This book summarizes more than four decades of research on imitation in infancy and its relation to early learning and sociocognitive development in typically and atypically developing children. The studies were carried out in a Scandinavian context and thus provide important cultural validation of the central developmental processes.
The book is divided into three parts:
Part one focuses on the social and cognitive aspects of imitation, discussing links to early parent-infant interaction, and developmental meaning. It addresses evidence for an imitative capacity at birth for typical and atypical infants. Also covered are early individual differences in imitation, the role of imitation as a social and cognitive learning mechanism in early development, and possible links between imitation and temperament.Part two presents unique longitudinal studies on early memory development using deferred imitation as the key method. It discusses the biological basis of memory and explores the idea that deferred imitation is an indicator of an infant’s ability to understand intentions.
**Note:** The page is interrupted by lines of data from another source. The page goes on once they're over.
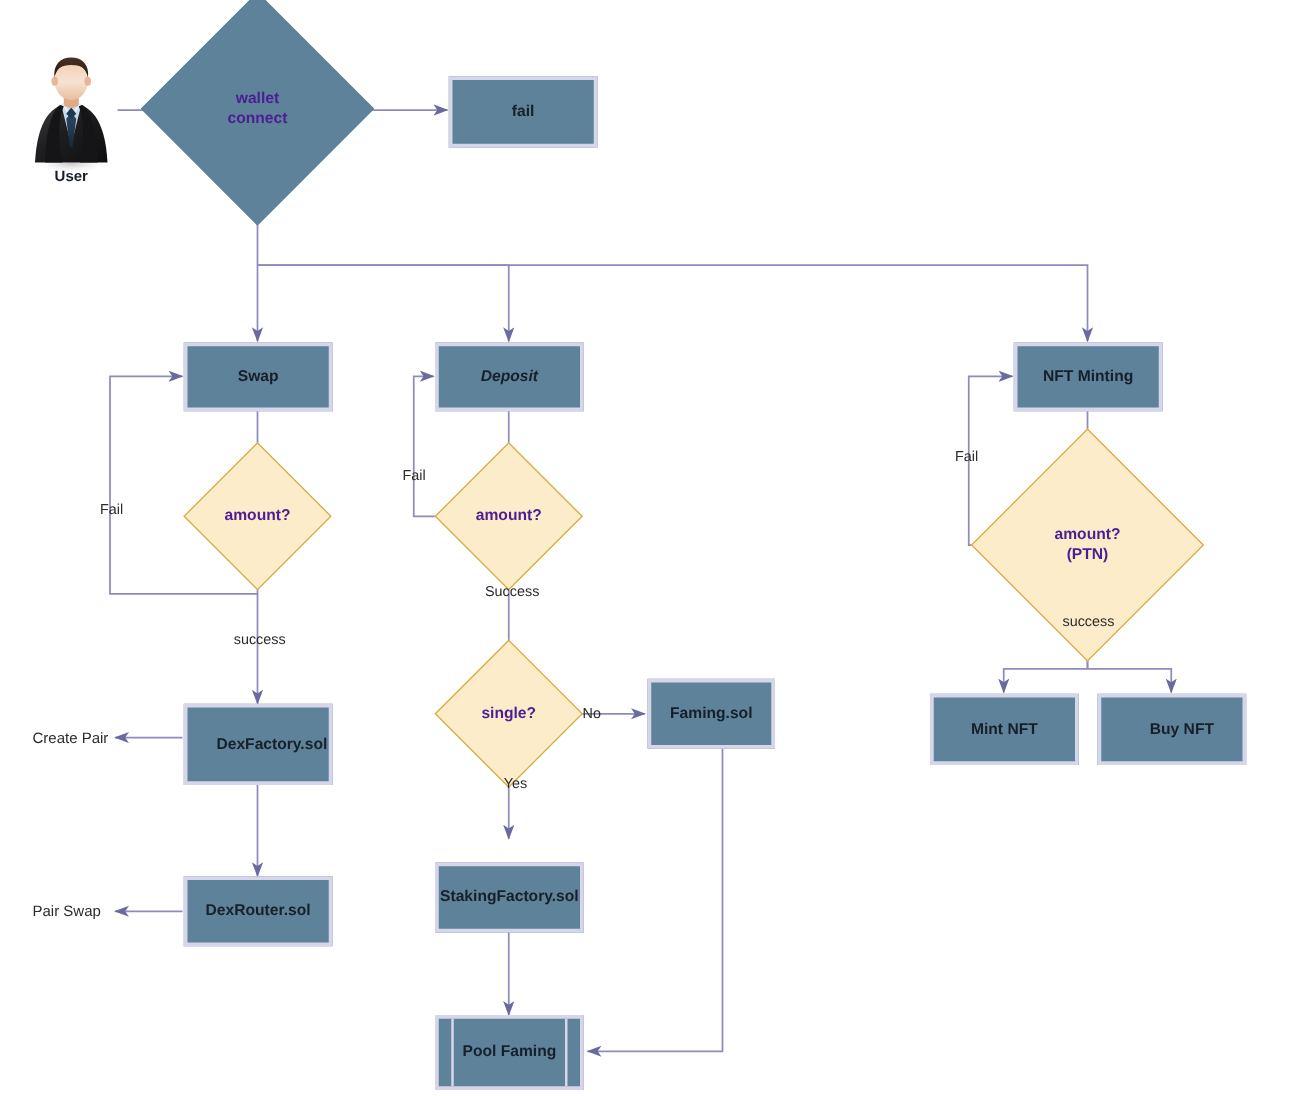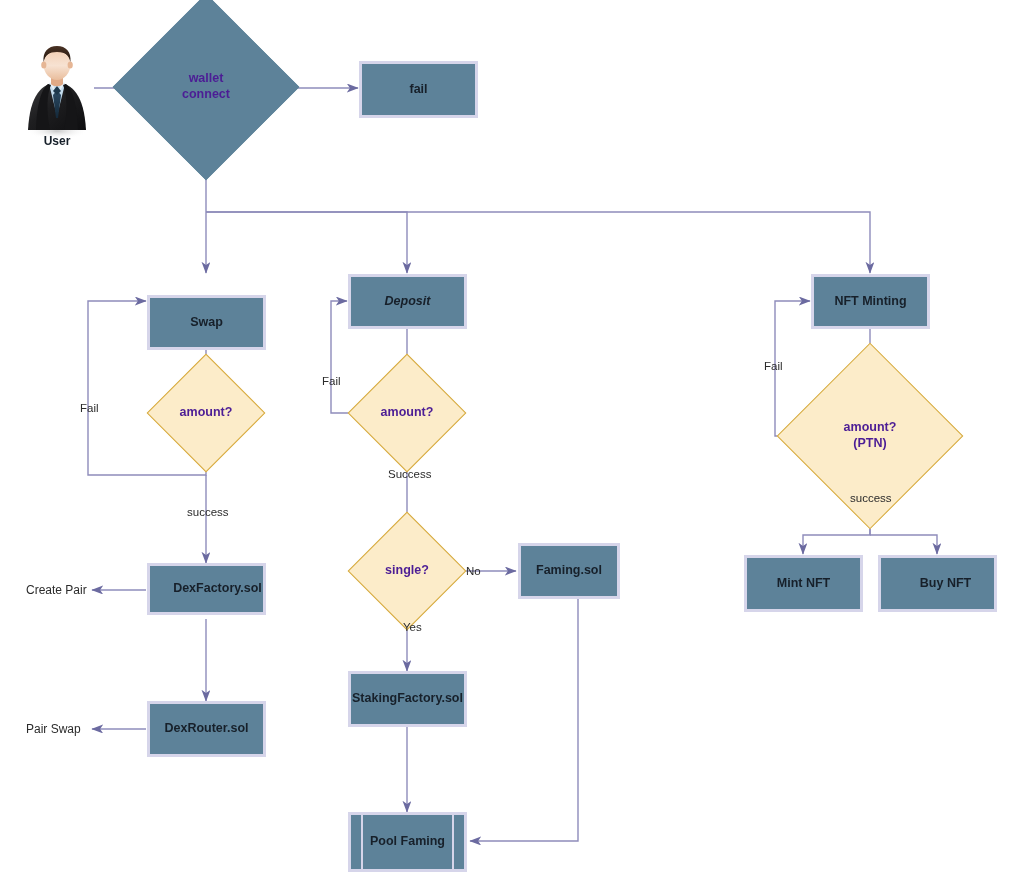"Swap" div.node { margin-top: 21px -> none }
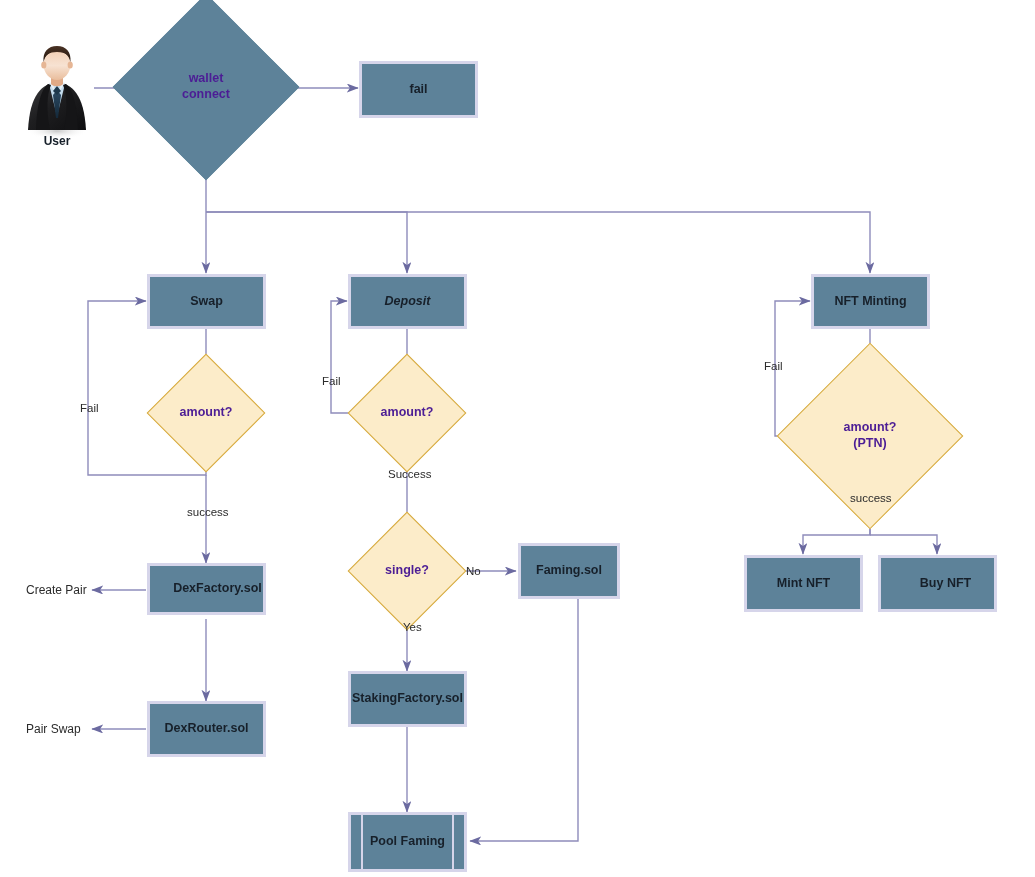"DexFactory.sol" div.node { height: 52px -> 65px }
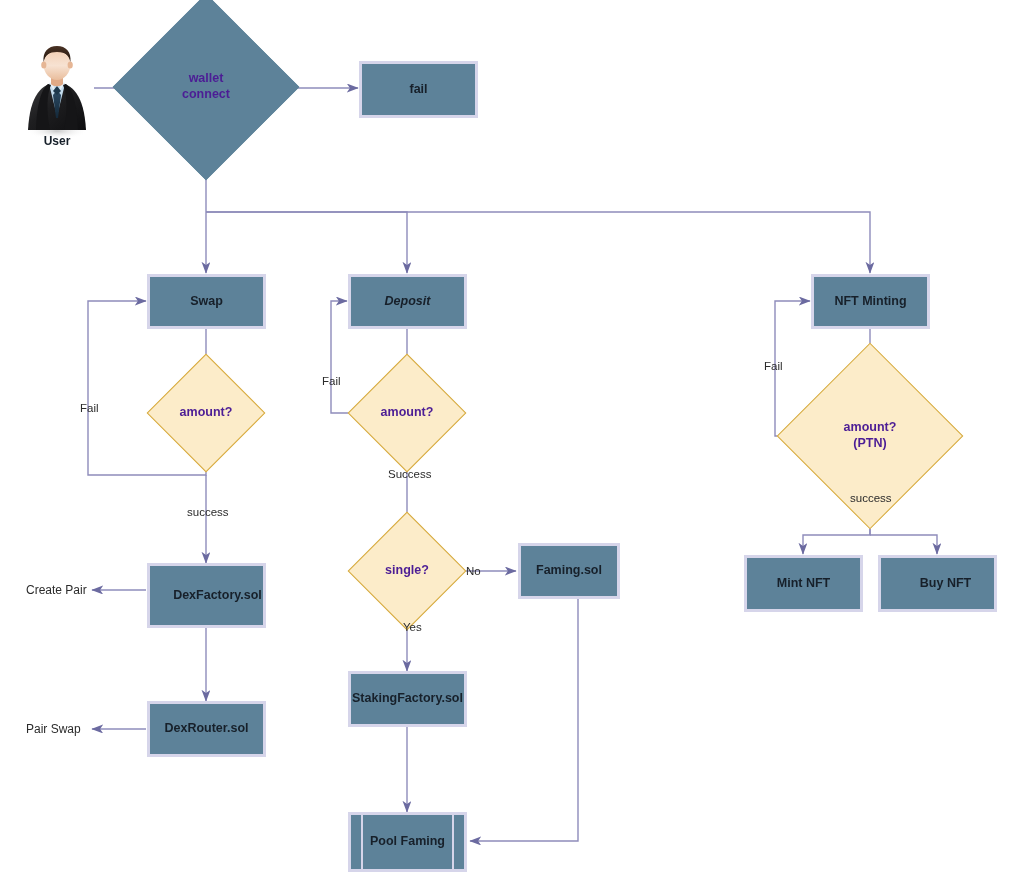"StakingFactory.sol" div.node { top: 671px -> 690px }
Part three focuses on imitation in young children with autism and with Down syndrome. It examines the role of imitation as a “deficit” as well as a vehicle for change when used interactively in early interventions for children with autism.
Imitation from Infancy Through Early Childhood is an essential resource for researchers, professors, and graduate students as well as clinicians and other professionals in developmental psychology, cognitive development, psycholinguistics, child psychiatry, and developmental neuroscience.